While our neighbors in Louisiana and SW Mississippi have been suffering the flooding of homes, businesses, and farms we have been catching the edges of those same storms that have delivered rainfall amounts ranging from tenths to several inches in one day in localized areas.
The heavy rains have been mostly south of Highway 82 in the Hills as shown by fields that actually need rain to finish out the filling of bolls and pods in some of the North-Central counties. Corn is about finished with many fields having passed the black layer stage last week.
Harvesting has begun where growers have the capability of drying.
Several growers have called or mentioned during my visits that they have concerns about weather-related crop damage and deterioration. Their caution is justified in light of the fact that only a few years ago in 2009 much of the crop was lost to an almost daily rainfall pattern that began in much the same way as this year.
The question that is on many of their minds is whether there are any realistic precautions that can be taken.
The issue for most of the growers I have talked with is that they have already invested heavily in this crop and are hesitant to commit anything more.
It is fairly well accepted that late applications of fungicide in soybeans have the capability to preserve quality to some degree under conditions like this but yields will not likely be improved. And while our neighbors in states farther south sometimes utilize fungicides for boll rot in cotton the practice has not been verified by research here.
The application of products for the management of late season diseases in corn has not been documented as consistently justifiable here either.

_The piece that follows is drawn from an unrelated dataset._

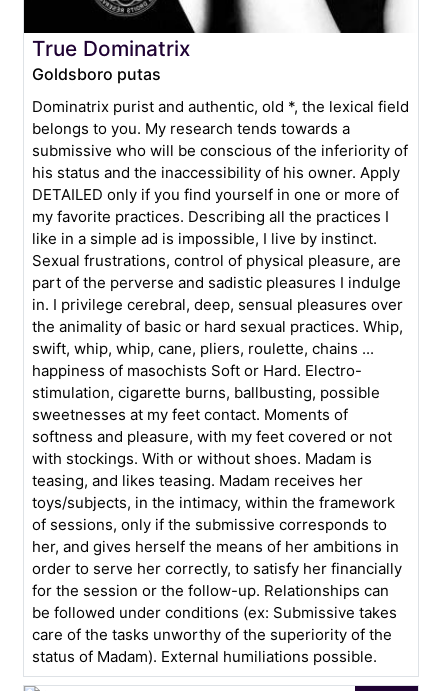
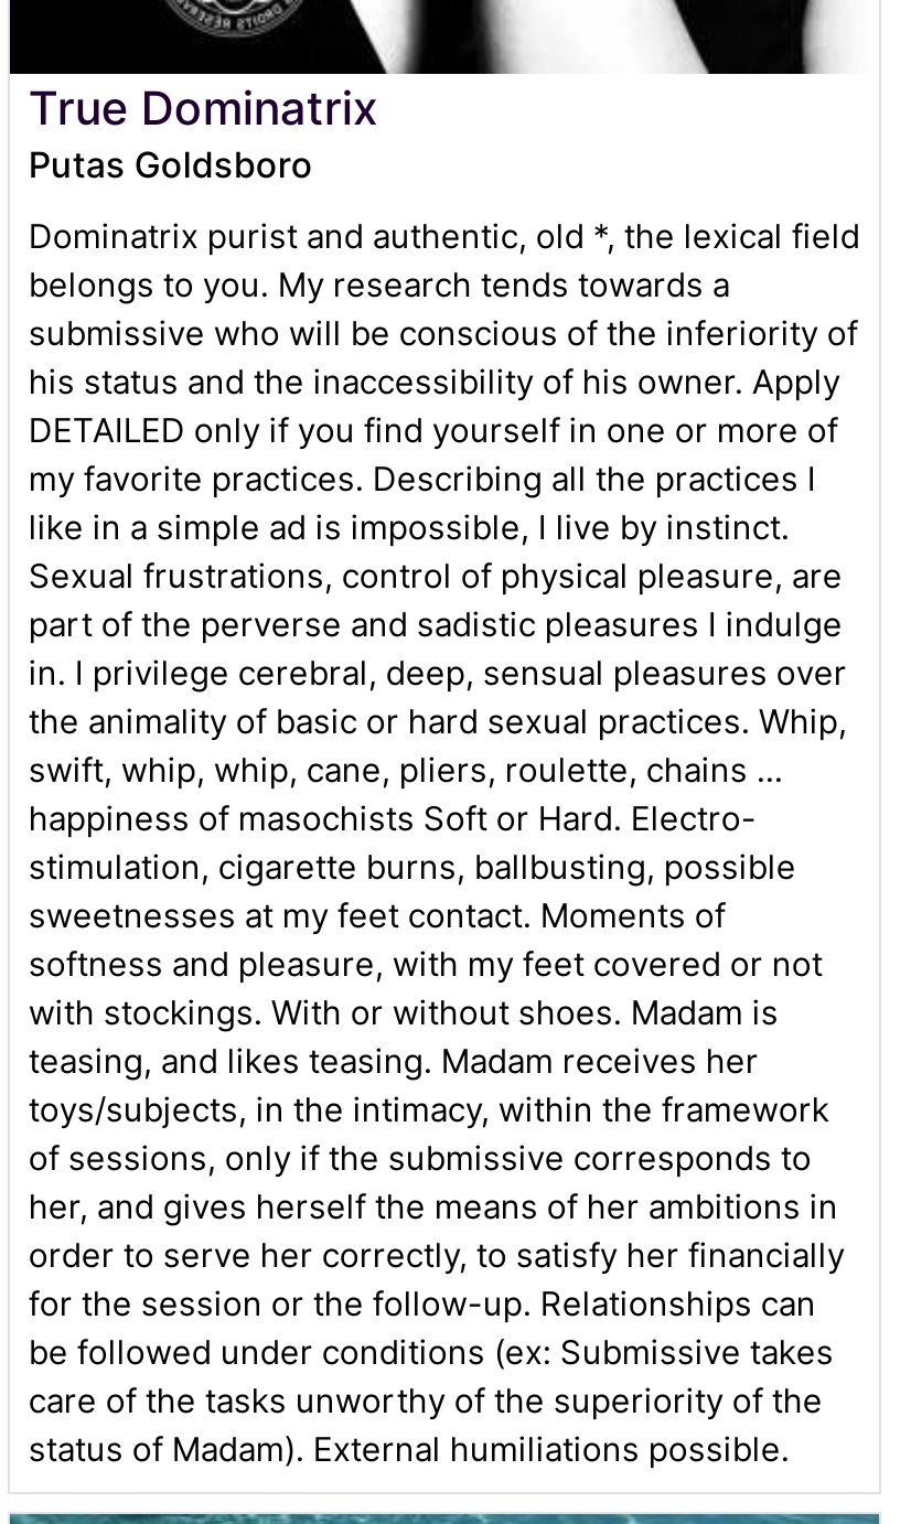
[32,64,161,84] Goldsboro putas -> [28,142,313,186] Putas Goldsboro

You might say that we have become accustomed to taking whatever comes in most cases with agronomic crops. This is frustrating to me given the possibility for damage by diseases such as pod and stem blight in soybeans, boll rot caused by several different fungal and bacterial infections in cotton, and the history of mycotoxins produced by fungi in corn.
Fortunately, much of the equipment available today has the capability to operate under field conditions that would have made harvesting almost impossible twenty years ago. The sad part is that when we harvest under wet field conditions the soil suffers terribly and has to be reworked before another crop can be planted. Years are then required for the soil to return to the kind of structure that was developed through years of reduced tillage or no-tillage farming.
A wet harvest is bad all the way around but when it arrives there is little choice but to get it done.
There are alternatives for the reduction of field damage to crops. Some of these are utilized in other parts of the world but are not recognized as effective here simply because the kind of research that is needed to prove their value has not been conducted. These materials are documented in scientific publications but are still not well accepted in this country.
The reality is that nothing can totally prevent field deterioration when conditions are ideal for the spread and development of rotting organisms. We need for rain to be less frequent for several weeks while we harvest this crop that potentially could be one of the best in recent years. God is in control of that, not us.
Thanks for your time.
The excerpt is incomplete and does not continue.